*Records contained in a dataset*.
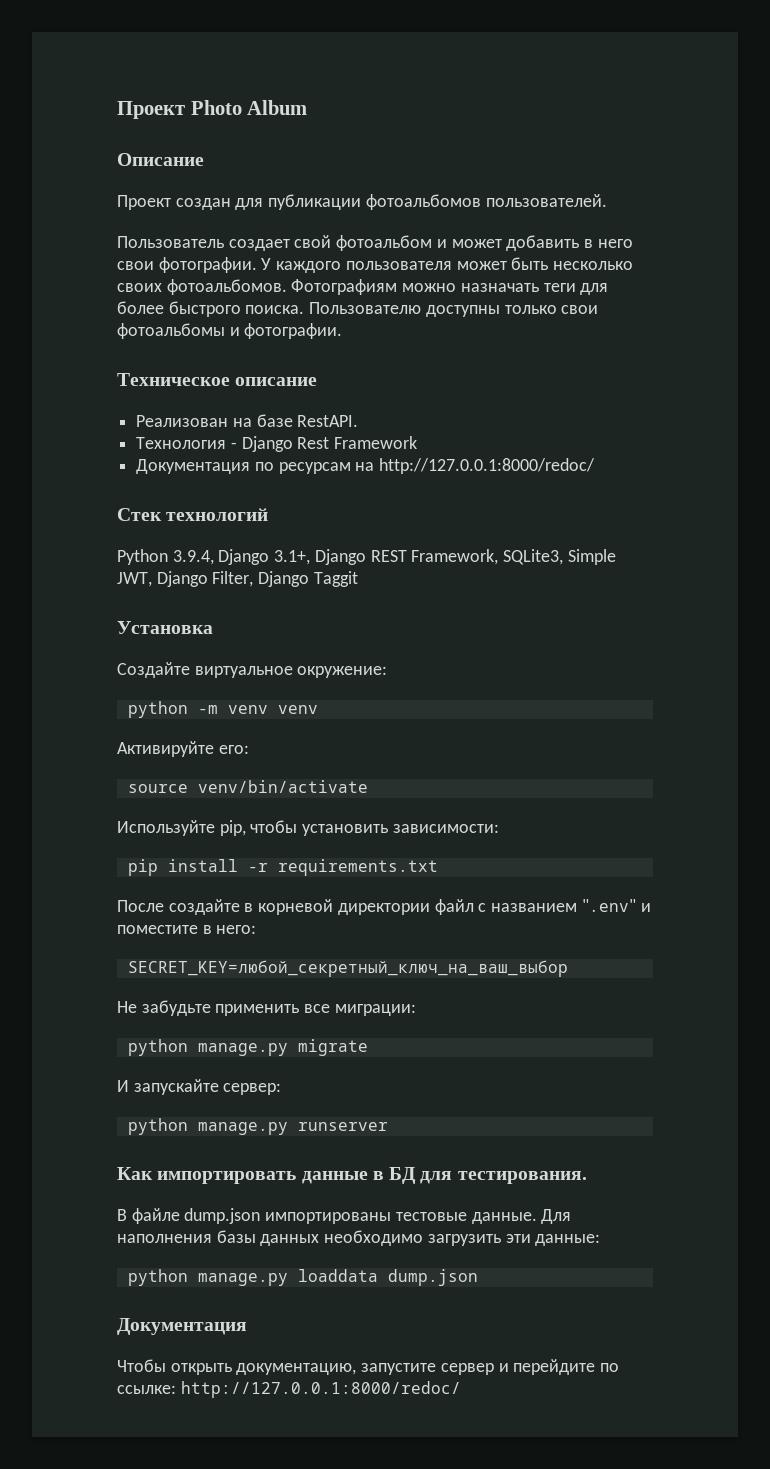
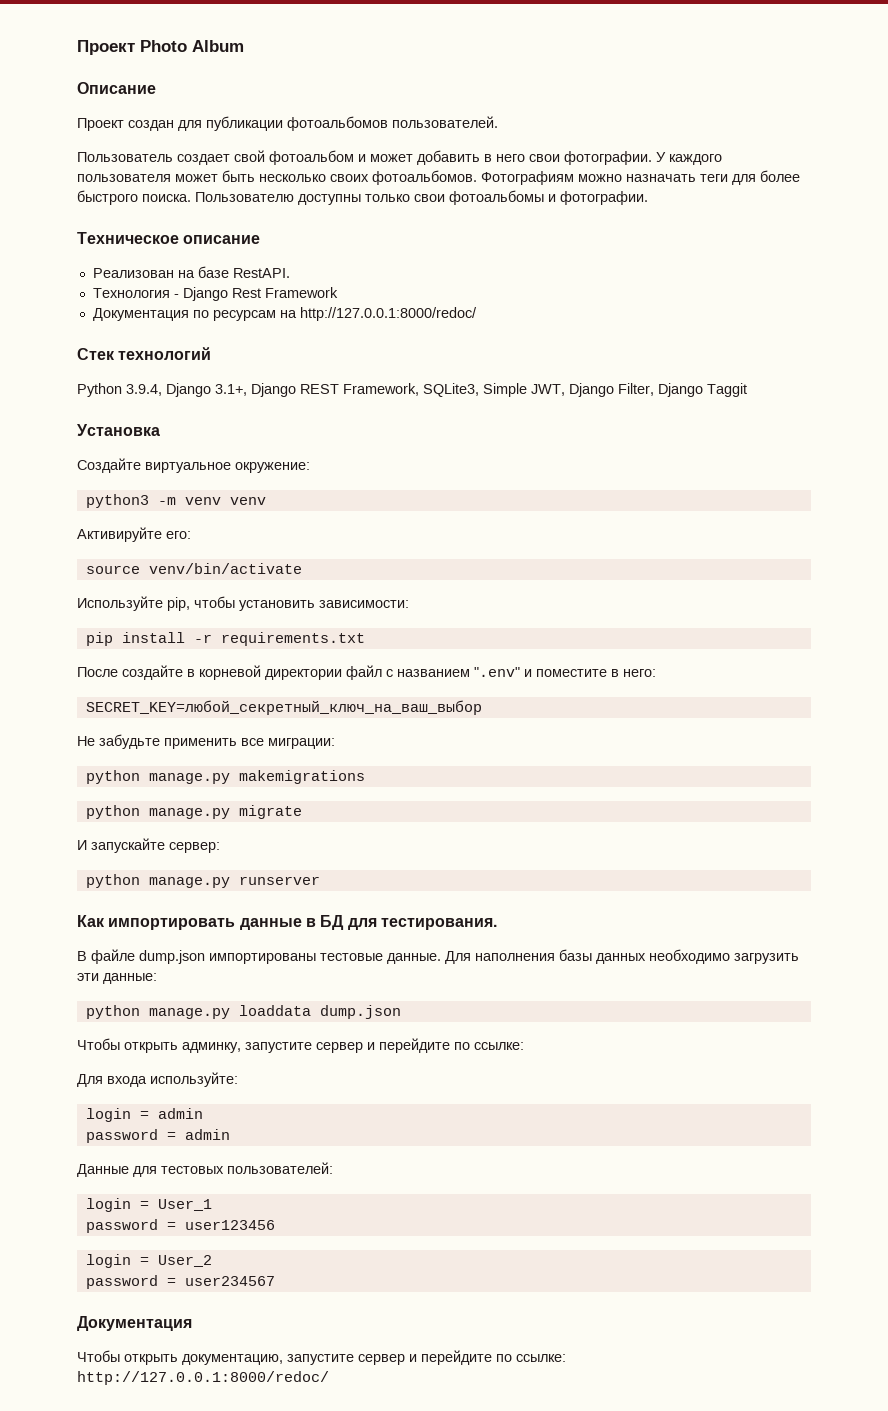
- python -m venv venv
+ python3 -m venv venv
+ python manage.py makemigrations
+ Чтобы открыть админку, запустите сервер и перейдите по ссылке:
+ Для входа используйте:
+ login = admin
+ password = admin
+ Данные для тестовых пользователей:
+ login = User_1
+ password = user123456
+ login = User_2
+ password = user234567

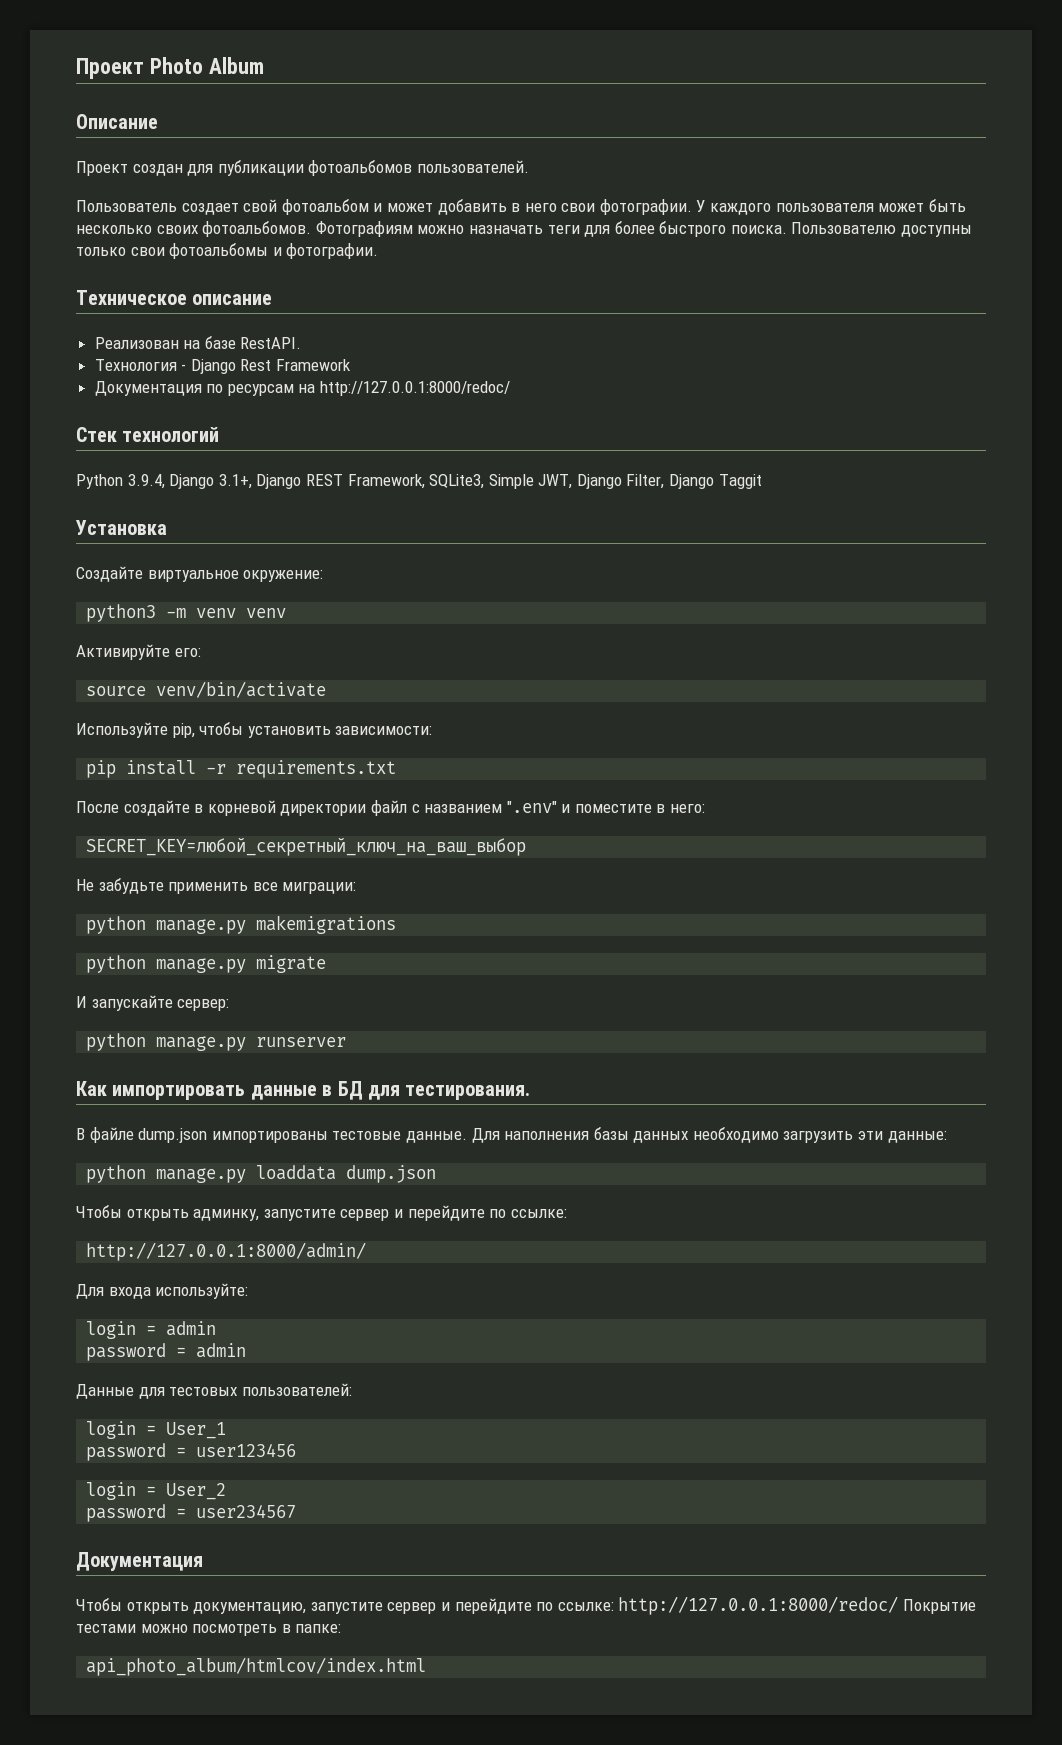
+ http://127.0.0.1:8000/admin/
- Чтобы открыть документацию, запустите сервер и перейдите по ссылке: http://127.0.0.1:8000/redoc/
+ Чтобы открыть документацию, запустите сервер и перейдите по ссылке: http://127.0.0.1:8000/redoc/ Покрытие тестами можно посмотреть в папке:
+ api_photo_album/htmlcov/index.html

*Your assignment*. From the line containing "- Чтобы открыть" through the last line of the entries above, print each line exactly as it stands.

*Result for this task*.
- Чтобы открыть документацию, запустите сервер и перейдите по ссылке: http://127.0.0.1:8000/redoc/
+ Чтобы открыть документацию, запустите сервер и перейдите по ссылке: http://127.0.0.1:8000/redoc/ Покрытие тестами можно посмотреть в папке:
+ api_photo_album/htmlcov/index.html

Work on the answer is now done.